**AIM OF THE TASK:**
When you reach the line that contains "Salad - GPU" in the data below, start reproducing lines exactly, and stop after the line that contains "Jarvis Labs |".

**DATA FOR REVIEW:**

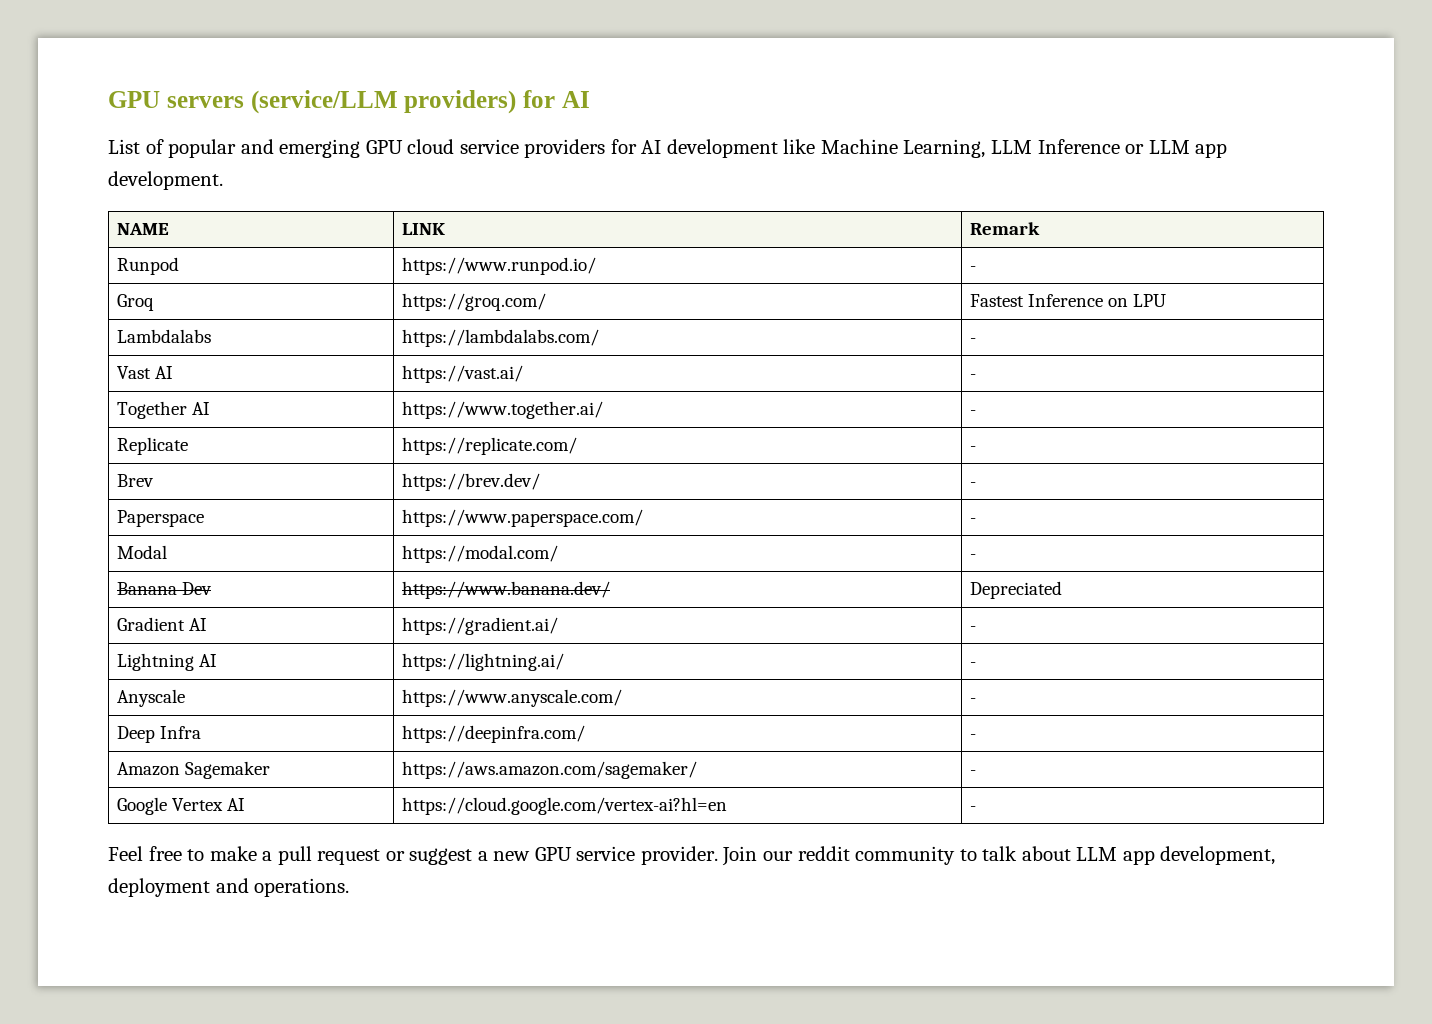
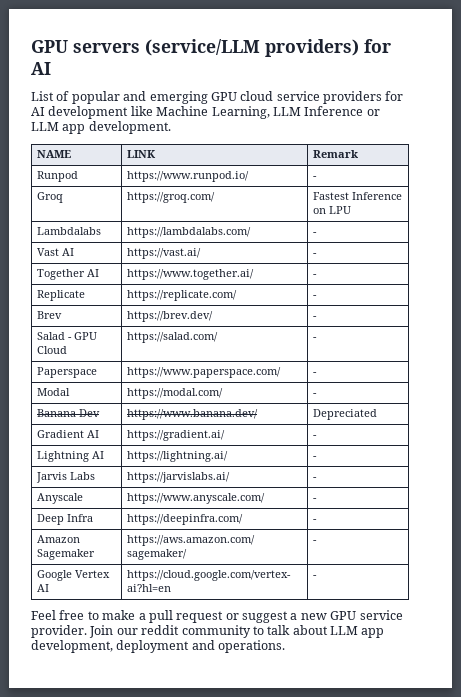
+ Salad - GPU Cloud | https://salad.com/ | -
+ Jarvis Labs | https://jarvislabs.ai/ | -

==

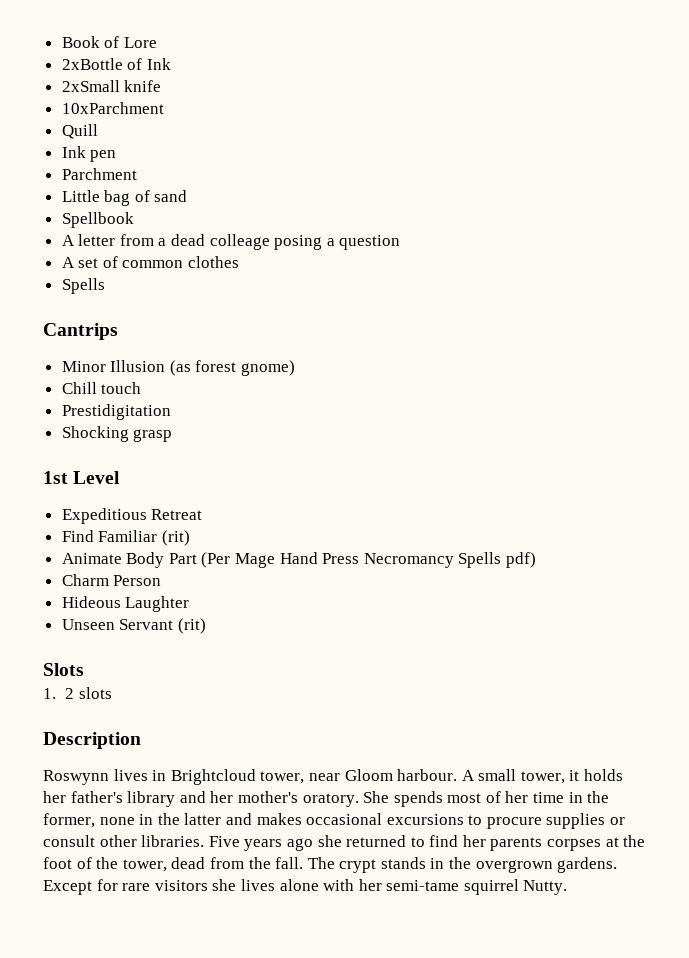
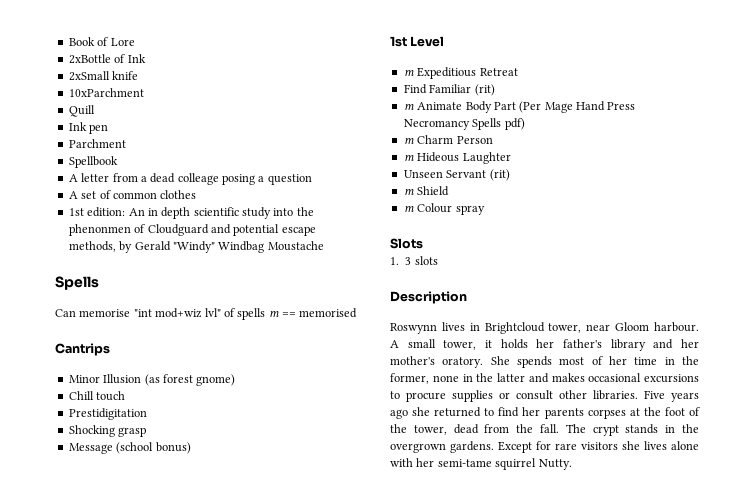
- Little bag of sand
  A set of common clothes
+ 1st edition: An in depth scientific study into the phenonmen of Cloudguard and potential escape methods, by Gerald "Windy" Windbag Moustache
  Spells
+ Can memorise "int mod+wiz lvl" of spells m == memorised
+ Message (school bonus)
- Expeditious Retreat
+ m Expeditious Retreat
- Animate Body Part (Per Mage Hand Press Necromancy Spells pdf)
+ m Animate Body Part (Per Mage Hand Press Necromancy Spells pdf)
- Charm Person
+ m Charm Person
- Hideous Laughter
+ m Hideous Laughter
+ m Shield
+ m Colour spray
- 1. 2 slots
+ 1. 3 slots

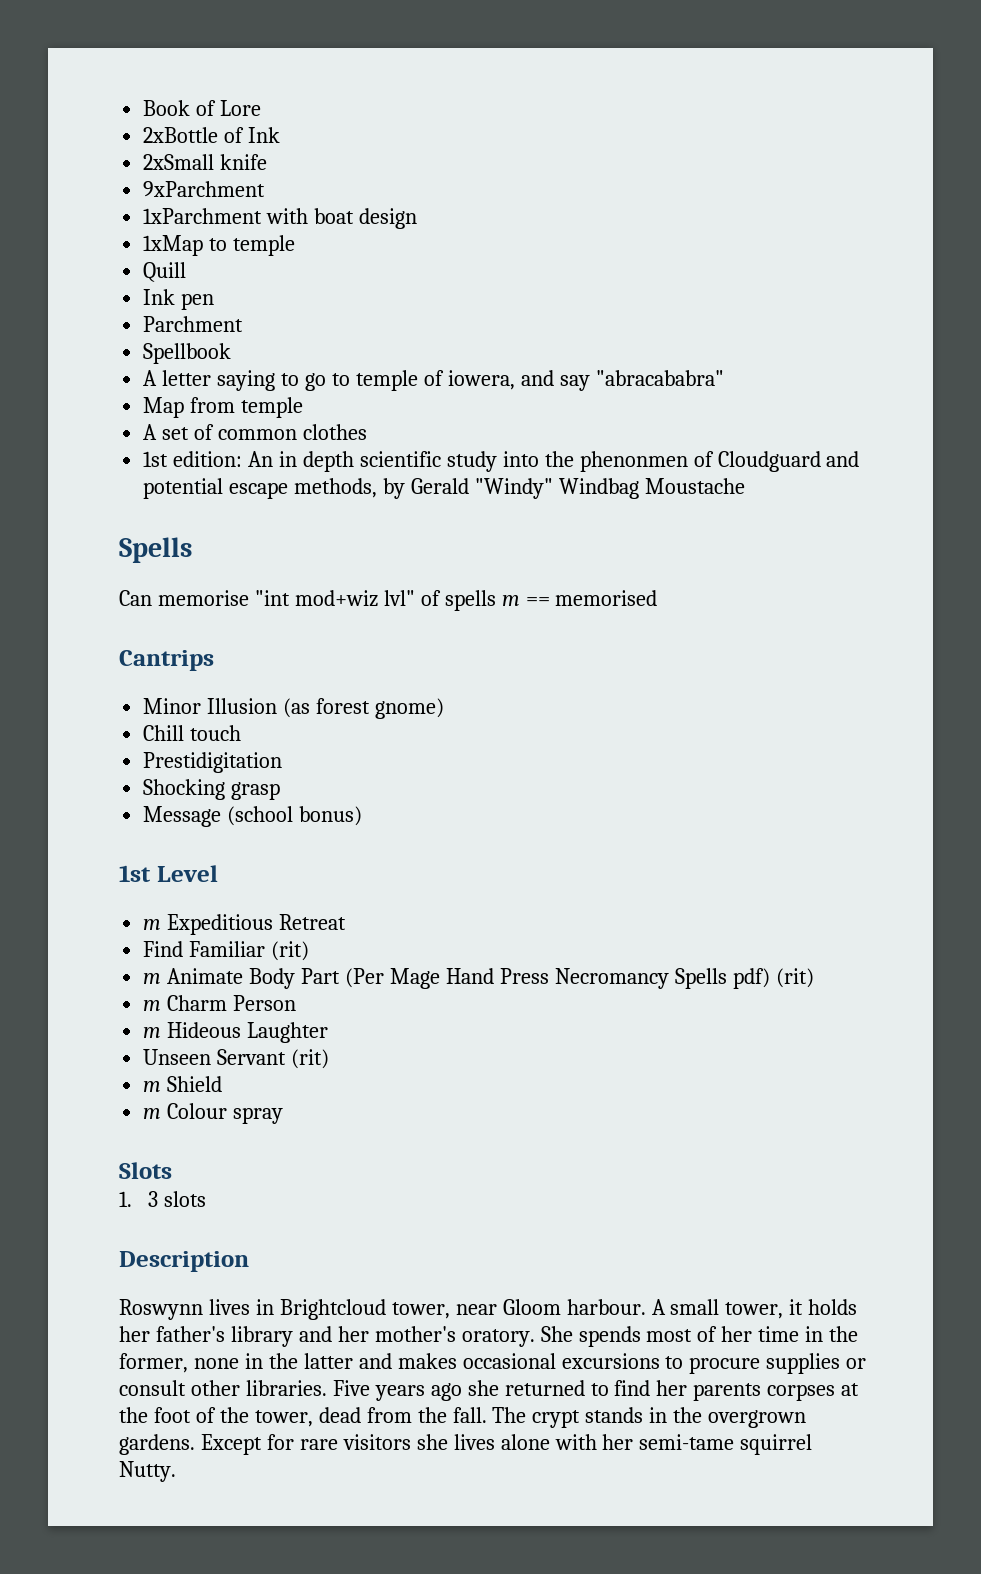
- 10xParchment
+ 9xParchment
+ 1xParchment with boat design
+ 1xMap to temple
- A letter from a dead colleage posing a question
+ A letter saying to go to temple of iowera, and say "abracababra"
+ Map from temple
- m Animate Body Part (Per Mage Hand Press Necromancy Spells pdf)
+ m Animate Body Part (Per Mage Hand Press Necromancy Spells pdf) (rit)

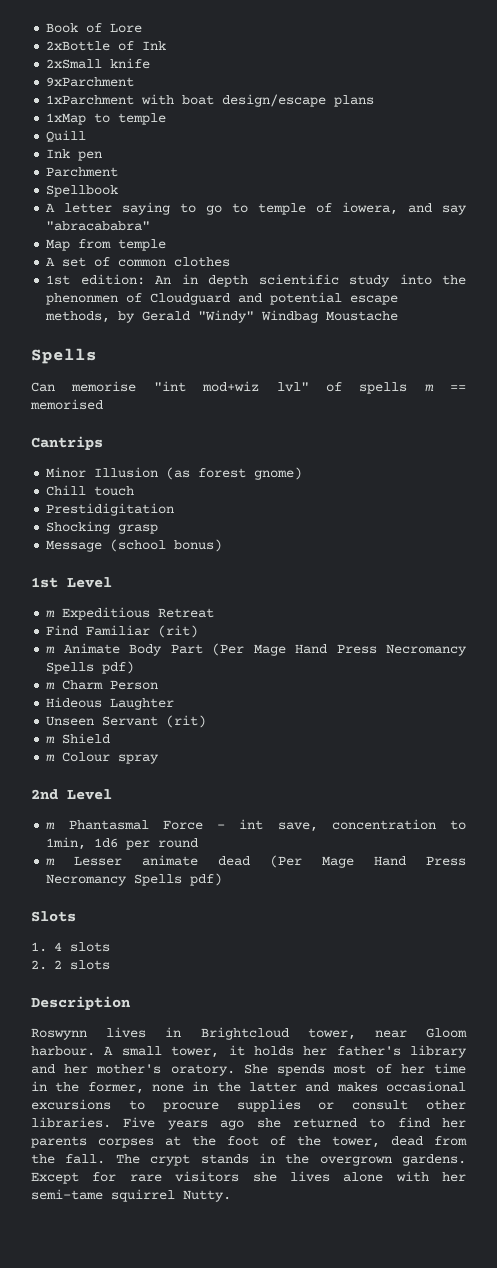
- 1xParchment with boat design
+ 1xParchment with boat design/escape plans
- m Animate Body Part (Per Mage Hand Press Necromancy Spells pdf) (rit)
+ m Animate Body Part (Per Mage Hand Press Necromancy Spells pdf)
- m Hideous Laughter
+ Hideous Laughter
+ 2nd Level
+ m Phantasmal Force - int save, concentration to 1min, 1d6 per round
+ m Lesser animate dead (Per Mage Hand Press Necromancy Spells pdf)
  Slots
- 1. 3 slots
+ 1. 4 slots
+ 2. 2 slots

**TASK RESPONSE:**
+ Salad - GPU Cloud | https://salad.com/ | -
+ Jarvis Labs | https://jarvislabs.ai/ | -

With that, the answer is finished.